TRY IT: Each record below should be printed exactly as it was written.

PROVIDED MATERIAL:
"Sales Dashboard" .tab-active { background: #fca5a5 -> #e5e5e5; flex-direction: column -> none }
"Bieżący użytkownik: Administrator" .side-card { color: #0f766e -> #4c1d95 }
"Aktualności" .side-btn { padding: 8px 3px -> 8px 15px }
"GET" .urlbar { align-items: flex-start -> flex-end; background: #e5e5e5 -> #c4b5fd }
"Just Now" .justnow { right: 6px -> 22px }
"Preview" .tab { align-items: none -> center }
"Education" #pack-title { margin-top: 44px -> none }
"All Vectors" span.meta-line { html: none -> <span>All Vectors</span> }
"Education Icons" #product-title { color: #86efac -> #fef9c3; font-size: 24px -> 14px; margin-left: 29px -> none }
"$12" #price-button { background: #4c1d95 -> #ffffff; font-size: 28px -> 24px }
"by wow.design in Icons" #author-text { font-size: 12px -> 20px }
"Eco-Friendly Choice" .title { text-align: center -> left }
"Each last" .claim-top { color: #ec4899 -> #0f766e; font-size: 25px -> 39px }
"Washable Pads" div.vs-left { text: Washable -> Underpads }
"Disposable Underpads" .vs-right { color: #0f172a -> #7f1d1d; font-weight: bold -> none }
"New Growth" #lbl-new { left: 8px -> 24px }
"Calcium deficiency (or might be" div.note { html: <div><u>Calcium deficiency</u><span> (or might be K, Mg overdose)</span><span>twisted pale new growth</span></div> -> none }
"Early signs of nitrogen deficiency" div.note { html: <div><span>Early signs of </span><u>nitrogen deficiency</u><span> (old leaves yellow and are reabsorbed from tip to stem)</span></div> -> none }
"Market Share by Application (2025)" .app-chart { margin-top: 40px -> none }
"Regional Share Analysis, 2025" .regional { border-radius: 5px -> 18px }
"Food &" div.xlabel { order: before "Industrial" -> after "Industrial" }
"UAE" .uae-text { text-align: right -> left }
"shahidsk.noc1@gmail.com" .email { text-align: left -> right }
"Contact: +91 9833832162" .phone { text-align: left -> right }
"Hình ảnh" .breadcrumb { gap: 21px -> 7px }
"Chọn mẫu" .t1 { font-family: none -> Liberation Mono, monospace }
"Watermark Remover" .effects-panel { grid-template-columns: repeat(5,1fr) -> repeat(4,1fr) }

TASK SOLUTION:
"Sales Dashboard" .tab-active { background: #fca5a5 -> #e5e5e5; flex-direction: column -> none }
"Bieżący użytkownik: Administrator" .side-card { color: #0f766e -> #4c1d95 }
"Aktualności" .side-btn { padding: 8px 3px -> 8px 15px }
"GET" .urlbar { align-items: flex-start -> flex-end; background: #e5e5e5 -> #c4b5fd }
"Just Now" .justnow { right: 6px -> 22px }
"Preview" .tab { align-items: none -> center }
"Education" #pack-title { margin-top: 44px -> none }
"All Vectors" span.meta-line { html: none -> <span>All Vectors</span> }
"Education Icons" #product-title { color: #86efac -> #fef9c3; font-size: 24px -> 14px; margin-left: 29px -> none }
"$12" #price-button { background: #4c1d95 -> #ffffff; font-size: 28px -> 24px }
"by wow.design in Icons" #author-text { font-size: 12px -> 20px }
"Eco-Friendly Choice" .title { text-align: center -> left }
"Each last" .claim-top { color: #ec4899 -> #0f766e; font-size: 25px -> 39px }
"Washable Pads" div.vs-left { text: Washable -> Underpads }
"Disposable Underpads" .vs-right { color: #0f172a -> #7f1d1d; font-weight: bold -> none }
"New Growth" #lbl-new { left: 8px -> 24px }
"Calcium deficiency (or might be" div.note { html: <div><u>Calcium deficiency</u><span> (or might be K, Mg overdose)</span><span>twisted pale new growth</span></div> -> none }
"Early signs of nitrogen deficiency" div.note { html: <div><span>Early signs of </span><u>nitrogen deficiency</u><span> (old leaves yellow and are reabsorbed from tip to stem)</span></div> -> none }
"Market Share by Application (2025)" .app-chart { margin-top: 40px -> none }
"Regional Share Analysis, 2025" .regional { border-radius: 5px -> 18px }
"Food &" div.xlabel { order: before "Industrial" -> after "Industrial" }
"UAE" .uae-text { text-align: right -> left }
"shahidsk.noc1@gmail.com" .email { text-align: left -> right }
"Contact: +91 9833832162" .phone { text-align: left -> right }
"Hình ảnh" .breadcrumb { gap: 21px -> 7px }
"Chọn mẫu" .t1 { font-family: none -> Liberation Mono, monospace }
"Watermark Remover" .effects-panel { grid-template-columns: repeat(5,1fr) -> repeat(4,1fr) }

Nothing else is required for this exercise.